Top of Records for the task
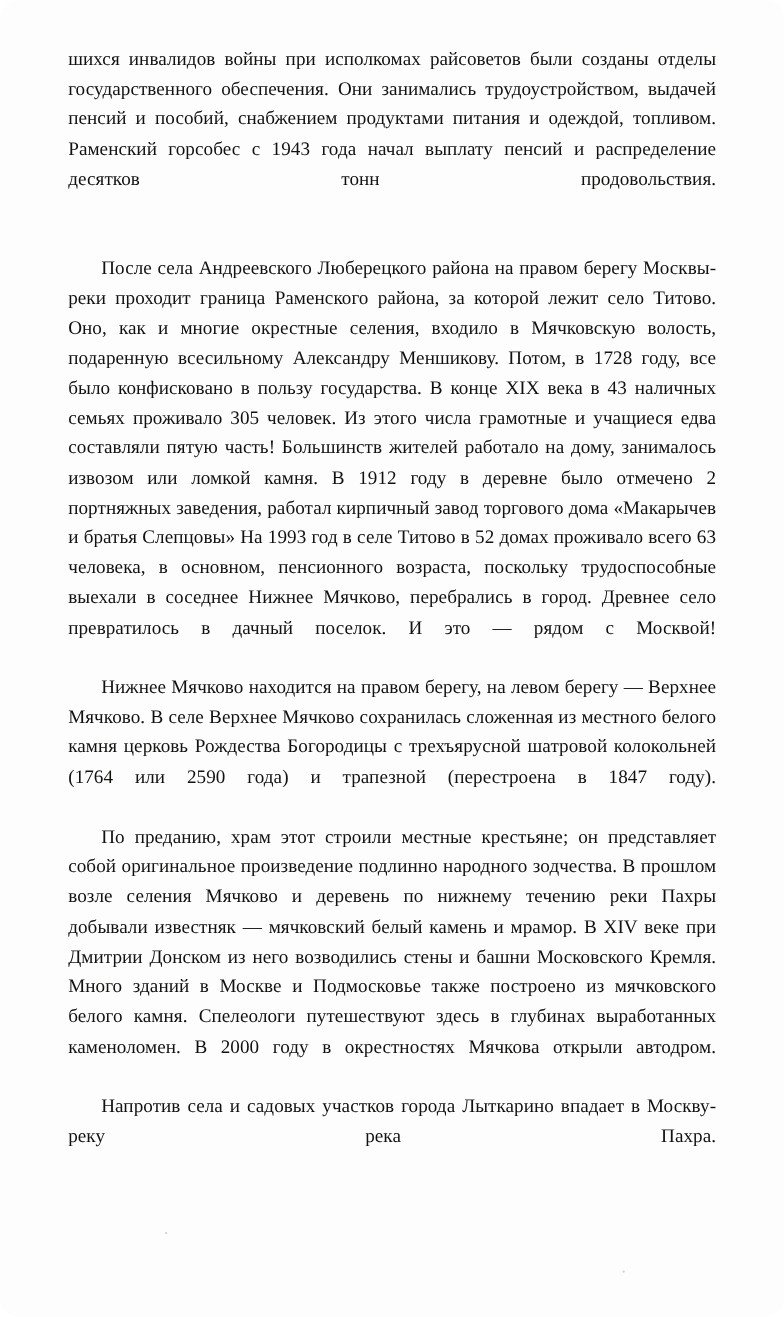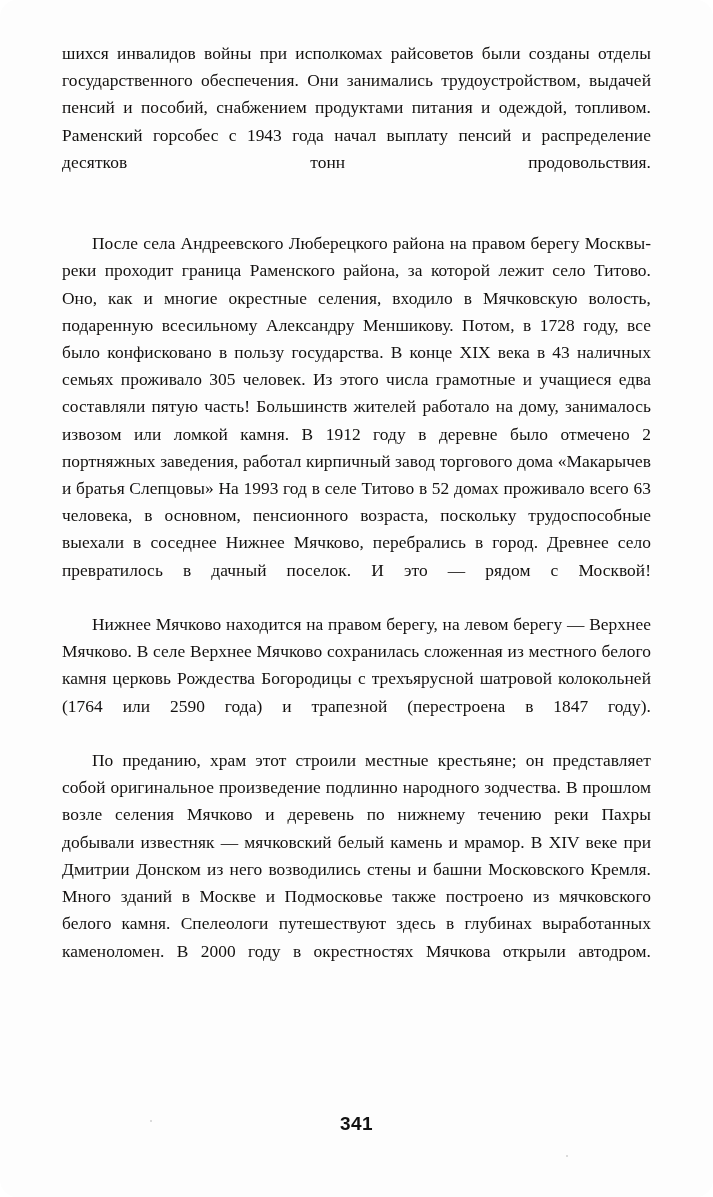--- a/index.html
+++ b/index.html
@@ -86,6 +86,7 @@
 
     <p class="para indent">По преданию, храм этот строили местные крестьяне; он представляет собой оригинальное произведение подлинно народного зодчества. В прошлом возле селения Мячково и деревень по нижнему течению реки Пахры добывали известняк — мячковский белый камень и мрамор. В XIV веке при Дмитрии Донском из него возводились стены и башни Московского Кремля. Много зданий в Москве и Подмосковье также построено из мячковского белого камня. Спелеологи путешествуют здесь в глубинах выработанных каменоломен. В 2000 году в окрестностях Мячкова открыли автодром.</p>
 
+    <p class="para indent">Напротив села и садовых участков города Лыткарино впадает в Москву-реку река Пахра.</p>
 
   </div>
 

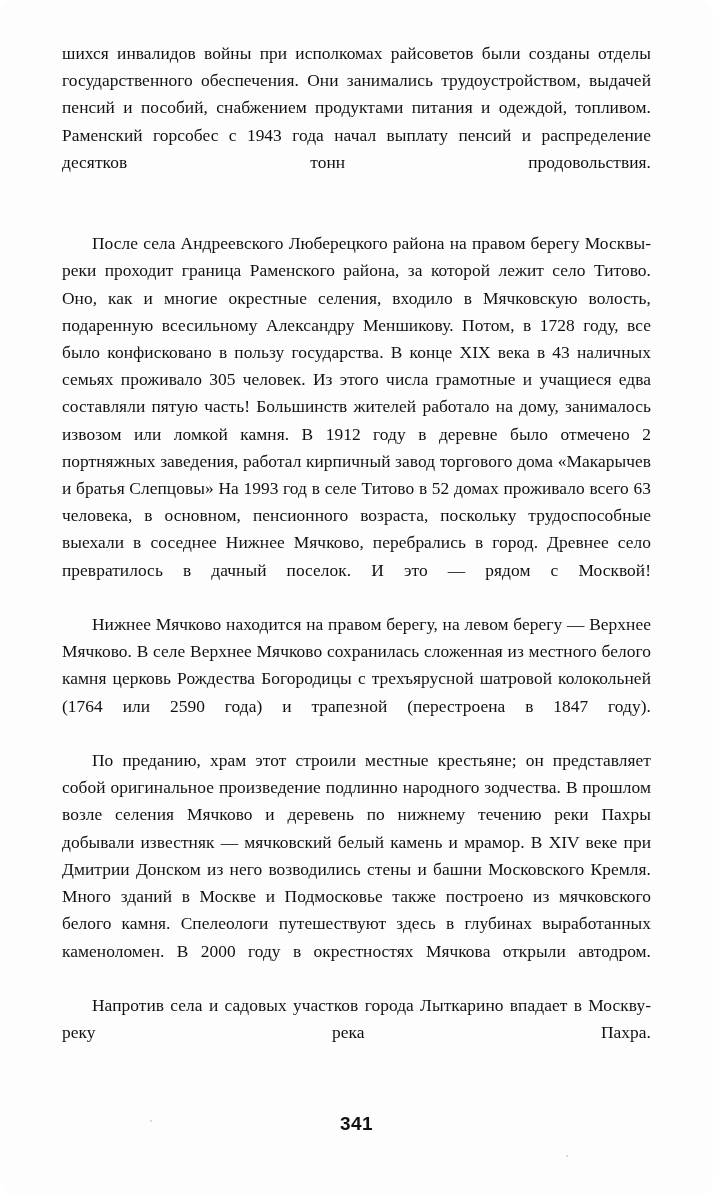--- a/index.html
+++ b/index.html
@@ -90,7 +90,6 @@
 
   </div>
 
-  <div class="page-number">341</div>
 
   <span class="speck" style="left:566px; top:1155px;"></span>
   <span class="speck" style="left:150px; top:1120px;"></span>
Bottom of Records for the task
Within the entries above, find every line where the string "class" occurs, and copy it.

     <p class="para indent">По преданию, храм этот строили местные крестьяне; он представляет собой оригинальное произведение подлинно народного зодчества. В прошлом возле селения Мячково и деревень по нижнему течению реки Пахры добывали известняк — мячковский белый камень и мрамор. В XIV веке при Дмитрии Донском из него возводились стены и башни Московского Кремля. Много зданий в Москве и Подмосковье также построено из мячковского белого камня. Спелеологи путешествуют здесь в глубинах выработанных каменоломен. В 2000 году в окрестностях Мячкова открыли автодром.</p>
+    <p class="para indent">Напротив села и садовых участков города Лыткарино впадает в Москву-реку река Пахра.</p>
-  <div class="page-number">341</div>
   <span class="speck" style="left:566px; top:1155px;"></span>
   <span class="speck" style="left:150px; top:1120px;"></span>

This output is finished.